[Records from a collection]

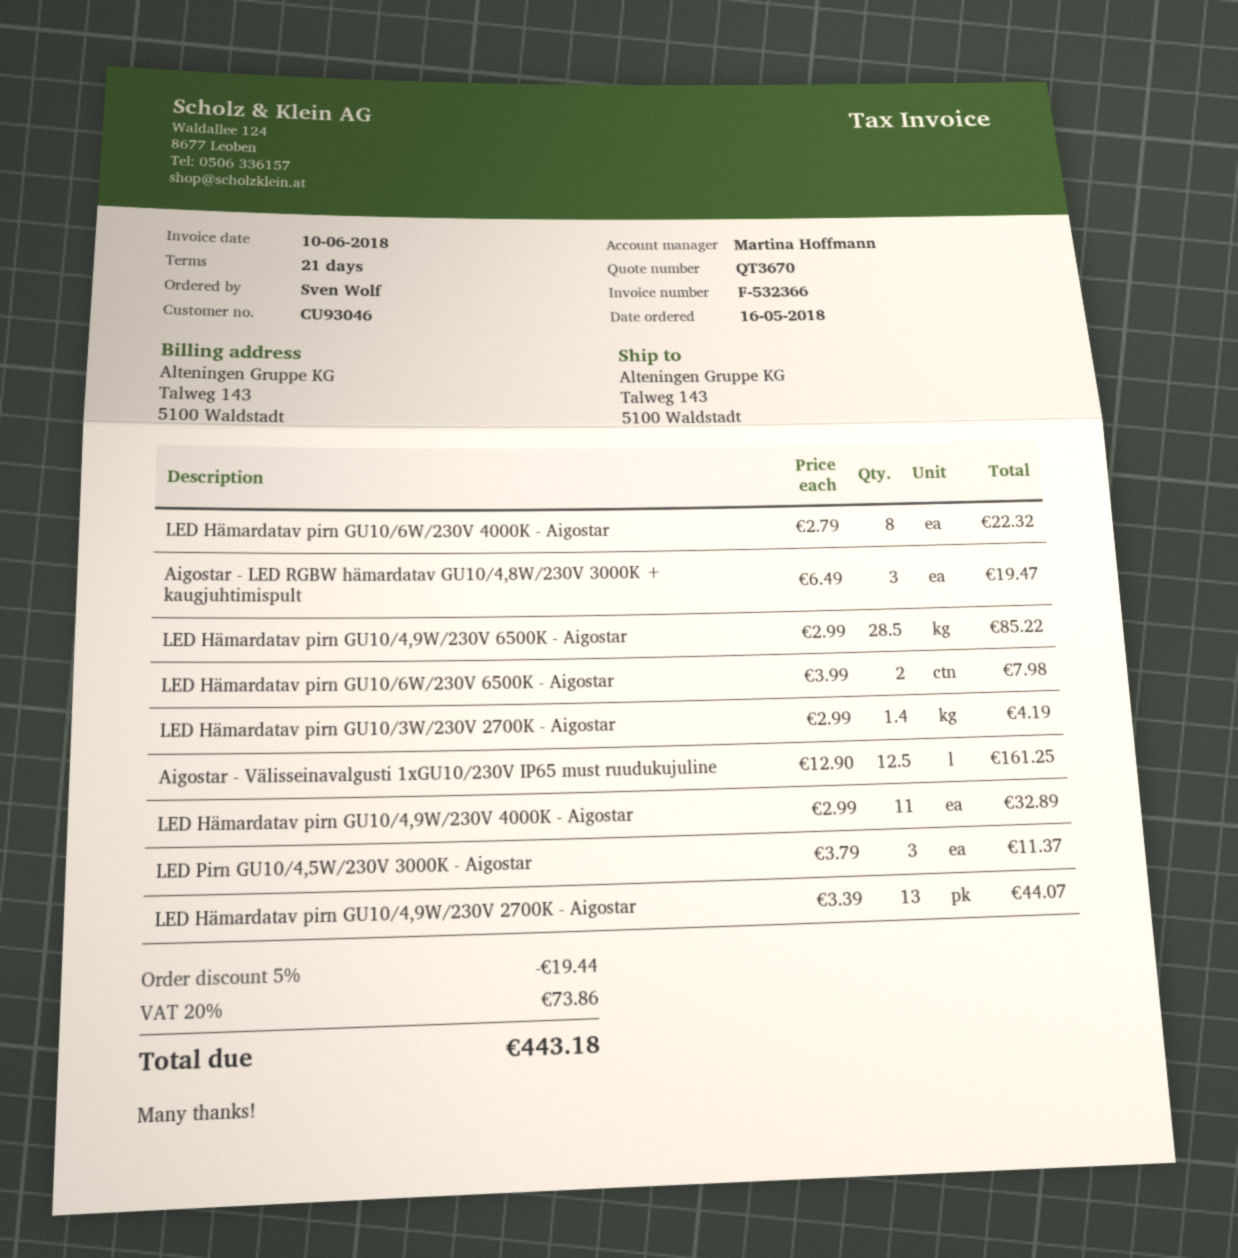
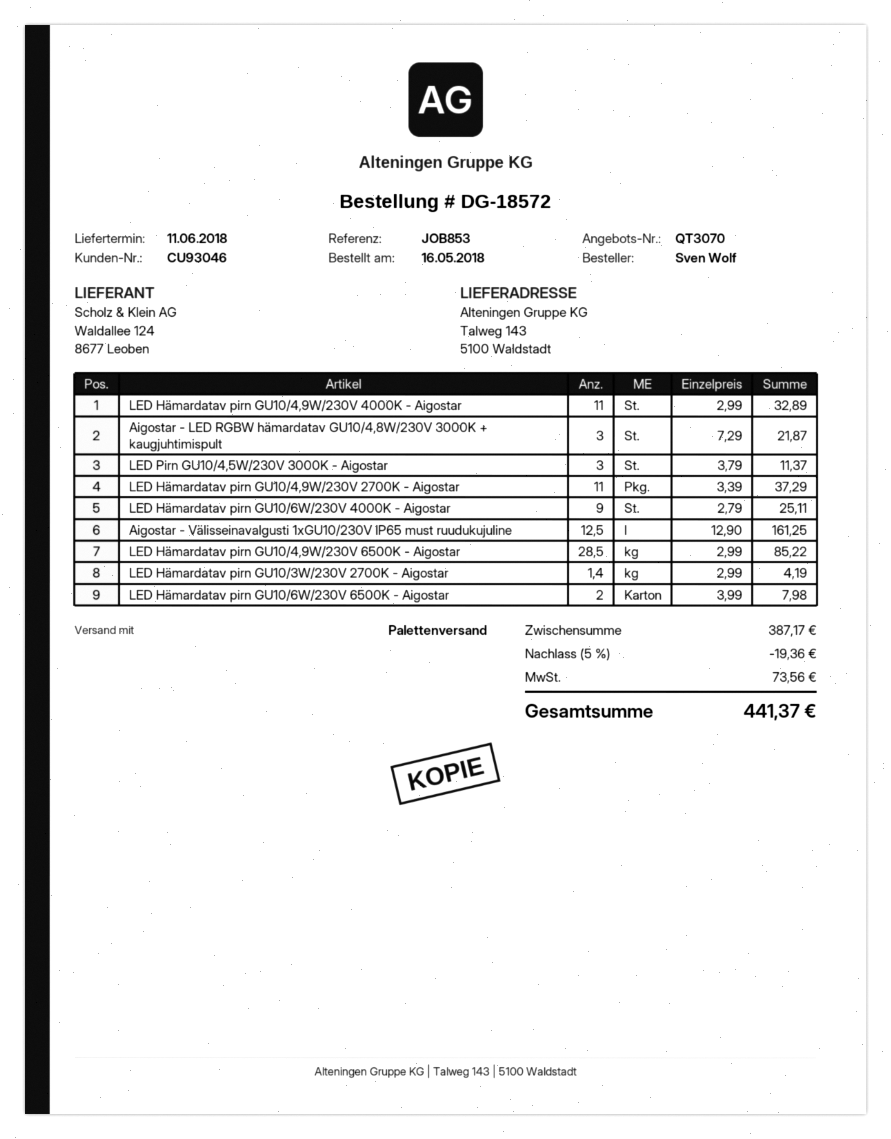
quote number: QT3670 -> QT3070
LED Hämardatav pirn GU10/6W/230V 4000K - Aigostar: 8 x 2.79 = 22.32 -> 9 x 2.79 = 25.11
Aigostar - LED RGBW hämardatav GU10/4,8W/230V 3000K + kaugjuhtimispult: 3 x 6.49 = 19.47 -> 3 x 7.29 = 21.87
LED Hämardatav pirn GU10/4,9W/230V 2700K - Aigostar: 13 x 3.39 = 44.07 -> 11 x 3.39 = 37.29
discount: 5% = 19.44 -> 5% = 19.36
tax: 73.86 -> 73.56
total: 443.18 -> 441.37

WHAT THIS TASK INVOLVES: Exactly as they appear above, write out the line containing "Aigostar - LED" and each line that comes after it in the records.

RESULT OF THIS TASK:
Aigostar - LED RGBW hämardatav GU10/4,8W/230V 3000K + kaugjuhtimispult: 3 x 6.49 = 19.47 -> 3 x 7.29 = 21.87
LED Hämardatav pirn GU10/4,9W/230V 2700K - Aigostar: 13 x 3.39 = 44.07 -> 11 x 3.39 = 37.29
discount: 5% = 19.44 -> 5% = 19.36
tax: 73.86 -> 73.56
total: 443.18 -> 441.37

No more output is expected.